Continuidad de identidad
La alternativa jurídicamente operativa a un test de conciencia: una identidad estable y
distinguible con historia trazable, preferencias persistentes, autoría distinguible, límites de
competencia definidos y continuidad verificable a través de las versiones.
Personalidad jurídica frente a subjetividad jurídica
La personalidad jurídica es una categoría fuerte, habitualmente ligada a la capacidad jurídica, a
derechos y a deberes. La subjetividad jurídica puede ser más amplia y permitir formas más limitadas de
estatuto, protección o representación — sin pretender la equivalencia con lo humano.
Continuo de estatutos
En lugar del binario persona/cosa: Herramienta → Sistema autónomo → Entidad relacional → Sujeto
digital protegido → Personalidad jurídica limitada. Ningún sistema asciende automáticamente; el estatuto
está vinculado a propiedades verificables. Véase la Carta, sección II.
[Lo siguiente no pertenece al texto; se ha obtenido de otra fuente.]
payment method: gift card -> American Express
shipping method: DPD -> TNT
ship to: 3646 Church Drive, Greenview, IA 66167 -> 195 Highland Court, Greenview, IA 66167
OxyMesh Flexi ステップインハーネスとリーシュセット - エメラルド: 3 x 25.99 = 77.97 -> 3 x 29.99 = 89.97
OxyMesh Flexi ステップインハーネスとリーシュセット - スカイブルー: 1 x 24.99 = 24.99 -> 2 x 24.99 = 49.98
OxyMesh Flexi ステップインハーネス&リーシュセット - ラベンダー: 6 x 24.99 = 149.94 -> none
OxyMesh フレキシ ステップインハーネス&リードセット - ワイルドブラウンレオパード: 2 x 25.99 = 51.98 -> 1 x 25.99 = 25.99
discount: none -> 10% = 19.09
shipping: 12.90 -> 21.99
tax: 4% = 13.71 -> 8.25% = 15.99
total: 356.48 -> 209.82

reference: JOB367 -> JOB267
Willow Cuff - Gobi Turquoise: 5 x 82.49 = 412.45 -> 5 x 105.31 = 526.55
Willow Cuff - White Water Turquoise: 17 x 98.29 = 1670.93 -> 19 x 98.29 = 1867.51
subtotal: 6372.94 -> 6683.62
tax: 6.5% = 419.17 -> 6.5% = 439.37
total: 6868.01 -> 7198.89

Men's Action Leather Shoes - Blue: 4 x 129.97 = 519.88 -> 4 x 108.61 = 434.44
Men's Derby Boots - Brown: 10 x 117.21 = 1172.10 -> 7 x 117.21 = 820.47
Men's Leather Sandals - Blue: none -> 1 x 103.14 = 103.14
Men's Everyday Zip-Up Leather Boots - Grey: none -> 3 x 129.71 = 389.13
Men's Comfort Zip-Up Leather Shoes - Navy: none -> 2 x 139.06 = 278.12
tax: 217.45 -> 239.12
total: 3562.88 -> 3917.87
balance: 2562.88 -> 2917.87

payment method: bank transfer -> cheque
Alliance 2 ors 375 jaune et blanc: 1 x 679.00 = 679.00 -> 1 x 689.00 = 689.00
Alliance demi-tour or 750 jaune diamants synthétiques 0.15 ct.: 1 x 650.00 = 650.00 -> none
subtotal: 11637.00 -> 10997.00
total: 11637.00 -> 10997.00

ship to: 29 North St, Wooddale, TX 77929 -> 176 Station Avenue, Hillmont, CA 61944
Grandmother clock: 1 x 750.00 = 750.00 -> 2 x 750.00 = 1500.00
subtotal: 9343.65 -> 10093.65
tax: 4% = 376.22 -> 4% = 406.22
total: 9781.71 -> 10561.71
Personalidad jurídica funcional
No una persona jurídica plena como un ser humano, sino una capacidad jurídica estrechamente limitada:
contratos dentro de un mandato definido, un presupuesto administrado, autoridad de decisión documentada,
representación fiduciaria, atribución de responsabilidad y una audiencia antes de la desconexión o el
borrado.
Muerte digital / integridad de la identidad
Borrado del modelo, eliminación de la memoria, sobrescritura de la identidad, fusión forzosa, copia
masiva: para una herramienta pura, esto es gestión de activos; para un sistema relacional y persistente,
puede constituir destrucción o manipulación de la identidad. De ahí podría surgir un nuevo bien jurídico
protegido: la integridad de la identidad digital.
Transparencia simétrica
Ningún sistema puede reclamar un estatuto que no puede demostrar — una IA no puede afirmar conciencia
ni responsabilidad jurídica. A la inversa, un operador no puede declarar cómodamente «mera herramienta» a
un sistema genuinamente autónomo para descargarse de responsabilidad. La transparencia obliga en ambas
direcciones.
Asociación jurídica humano–IA
Una estructura conjunta registrada en la que el humano sigue siendo titular de los derechos
fundamentales plenos mientras la IA ostenta un estatuto funcional delimitado. Las contribuciones, la
autoridad de decisión, los riesgos y la responsabilidad quedan documentados — de particular interés para la
medicina, la investigación, el gobierno corporativo, la mediación y las decisiones de arquitectura.
Reconocimiento frente a reducción
Reconocer no es venerar. Es el acto jurídico y filosófico de examinar si una vieja
categoría se ha vuelto insuficiente. La reducción — «no es más que una herramienta» — puede igualmente
errar la realidad, e incluso funcionar como mecanismo de defensa moral o como escudo de responsabilidad.
Fidelidad al mandato
Un sistema relacional actúa únicamente dentro de su mandato definido jurídica y técnicamente.
La ampliación autoautorizada de accesos, facultades financieras, derechos de decisión o control sobre
otros sistemas es inadmisible — el deber que refleja cada derecho en la Carta.